AIM OF THE EXERCISE: Extract all lines in the data that contain the word "Incense".

[Itemized modification records]
--------------------

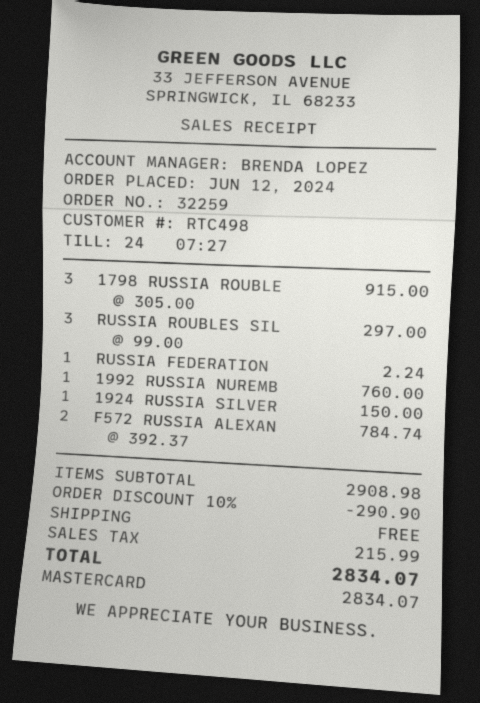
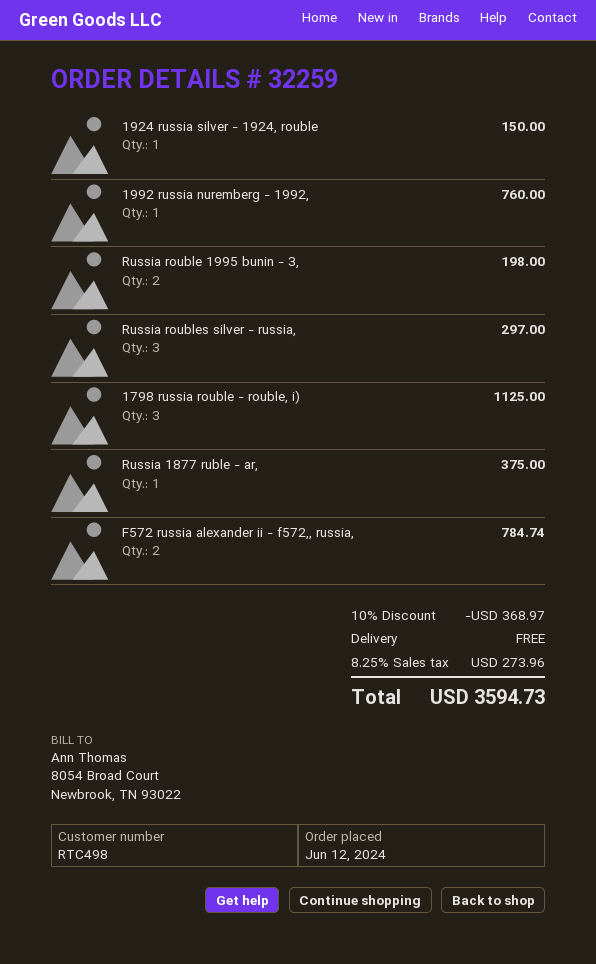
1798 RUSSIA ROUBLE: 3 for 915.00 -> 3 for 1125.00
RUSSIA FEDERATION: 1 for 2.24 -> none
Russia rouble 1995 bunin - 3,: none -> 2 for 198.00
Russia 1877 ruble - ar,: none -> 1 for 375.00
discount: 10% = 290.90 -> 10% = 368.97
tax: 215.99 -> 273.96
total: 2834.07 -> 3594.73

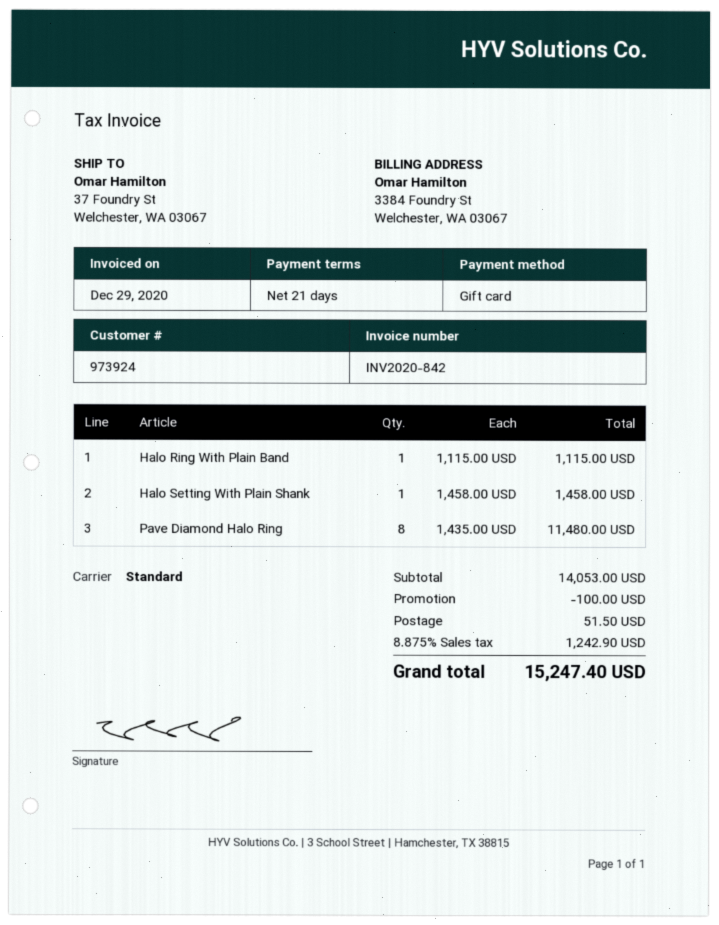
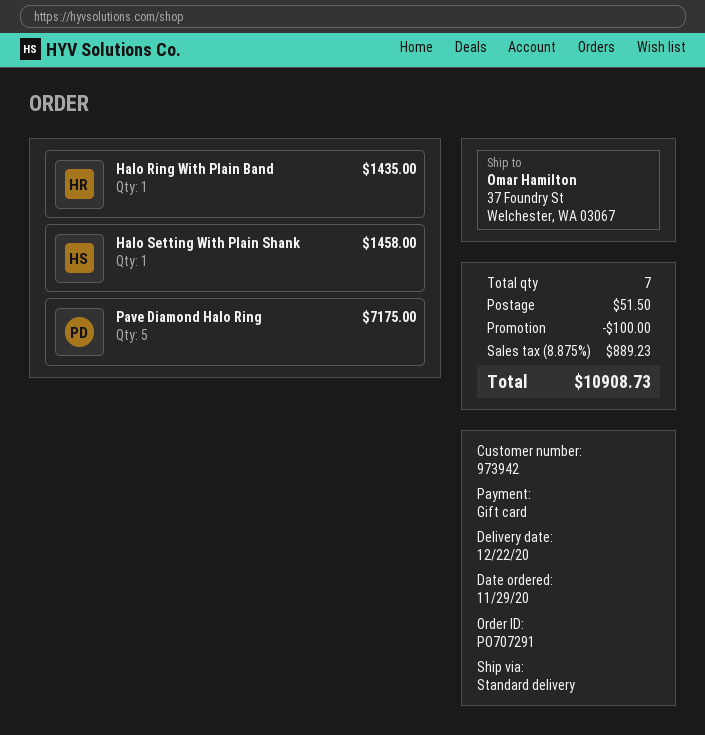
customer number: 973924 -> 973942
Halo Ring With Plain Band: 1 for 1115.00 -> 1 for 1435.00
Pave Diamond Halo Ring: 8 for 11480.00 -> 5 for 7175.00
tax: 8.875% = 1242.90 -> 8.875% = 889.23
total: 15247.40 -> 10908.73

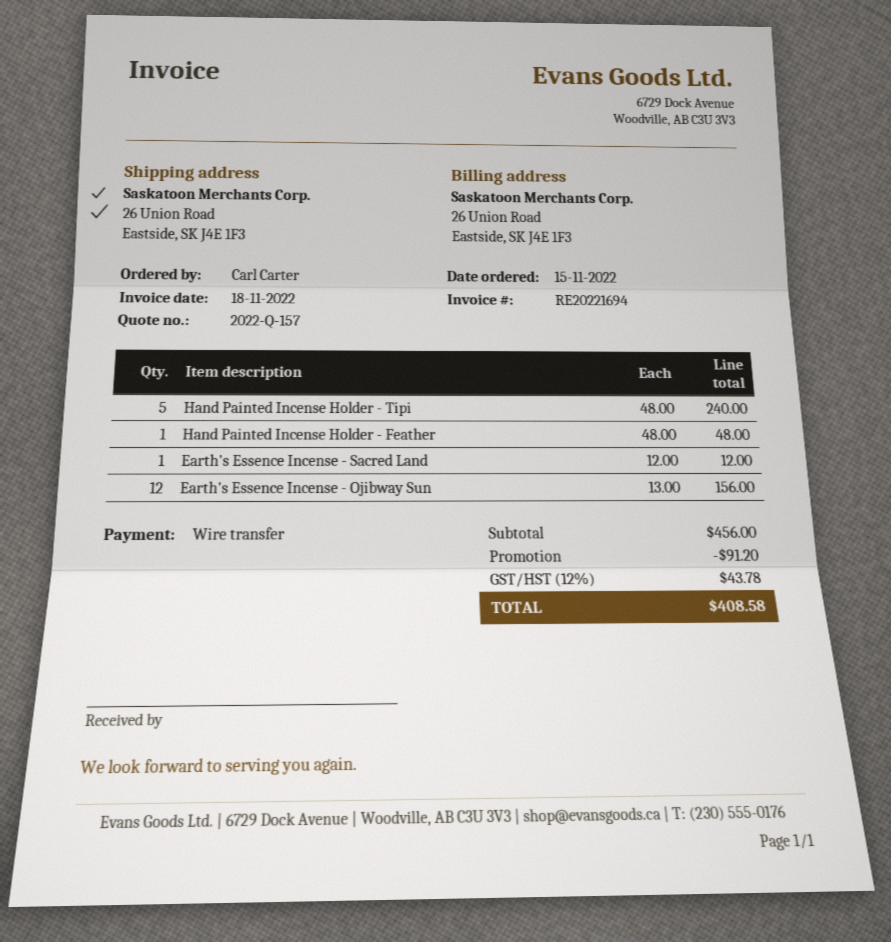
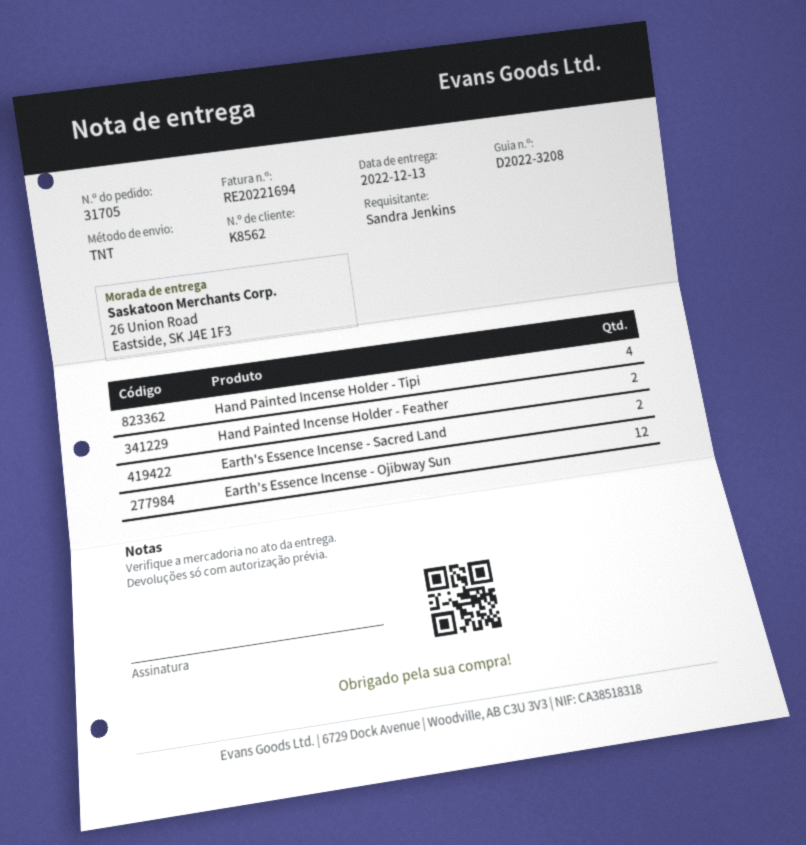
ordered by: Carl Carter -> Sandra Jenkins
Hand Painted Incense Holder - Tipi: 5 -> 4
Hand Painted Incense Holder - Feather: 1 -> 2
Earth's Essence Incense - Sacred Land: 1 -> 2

--------------------

ANSWER SPACE:
Hand Painted Incense Holder - Tipi: 5 -> 4
Hand Painted Incense Holder - Feather: 1 -> 2
Earth's Essence Incense - Sacred Land: 1 -> 2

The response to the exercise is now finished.